Cross‐species identification of proteins separated by two‐dimensional gel electrophoresis using matrix‐assisted laser desorption ionisation/time‐of‐flight mass spectrometry and amino acid composition

Abstract

Amino acid analysis and matrix‐assisted laser desorption/ionisation time‐of‐flight (MALDI‐TOF) mass spectrometry were used to identify nine of twelve proteins originally separated by two‐dimensional electrophoresis and derived from an organism poorly defined at the molecular level (Spiroplasma melliferum). Two of three unidentified proteins appeared to be novel. The percentage amino acid composition and the molecular mass of peptide fragments generated by tryptic digestion were used to search the PIR/SWISS‐PROT and MOWSE databases respectively. Lists of candidate proteins were independently generated and ranked from data obtained by both methods. A putative identification was allocated when a single candidate protein appeared in both lists of computer‐generated rankings. Results were verified using N‐terminal protein microsequencing.
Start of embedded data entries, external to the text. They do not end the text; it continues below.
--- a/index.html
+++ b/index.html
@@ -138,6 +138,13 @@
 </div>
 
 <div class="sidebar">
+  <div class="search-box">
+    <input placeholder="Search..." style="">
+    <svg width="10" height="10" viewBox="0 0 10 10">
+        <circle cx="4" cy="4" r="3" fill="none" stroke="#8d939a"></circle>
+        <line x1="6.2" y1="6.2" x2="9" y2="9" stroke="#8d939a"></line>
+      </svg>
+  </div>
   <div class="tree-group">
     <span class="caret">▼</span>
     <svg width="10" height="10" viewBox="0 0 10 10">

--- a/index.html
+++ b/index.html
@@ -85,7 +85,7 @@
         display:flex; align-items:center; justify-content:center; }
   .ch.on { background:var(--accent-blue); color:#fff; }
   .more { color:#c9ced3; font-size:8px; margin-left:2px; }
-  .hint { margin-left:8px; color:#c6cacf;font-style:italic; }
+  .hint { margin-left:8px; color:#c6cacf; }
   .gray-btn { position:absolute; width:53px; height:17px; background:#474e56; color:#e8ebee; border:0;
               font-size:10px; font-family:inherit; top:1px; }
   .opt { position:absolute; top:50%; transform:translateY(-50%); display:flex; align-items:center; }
The combined use of amino acid composition and MALDI‐TOF mass spectrometry allowed a high degree of confidence to be placed in such identifications because they were based upon homologous data sets of at least 20 parameters (16 amino acids and 4–10 tryptic digest fragments). A further two parameters, estimated M_r and, to a lesser extent, pI, were also used to reinforce this measure of confidence. Ranking of candidate proteins by one method alone could lead to false identification. Both techniques can process large numbers of samples rapidly. In light of the increasing number of entries in both gene and protein databases, this approach is likely to become an essential first step for the characterisation of proteins, particularly across species boundaries.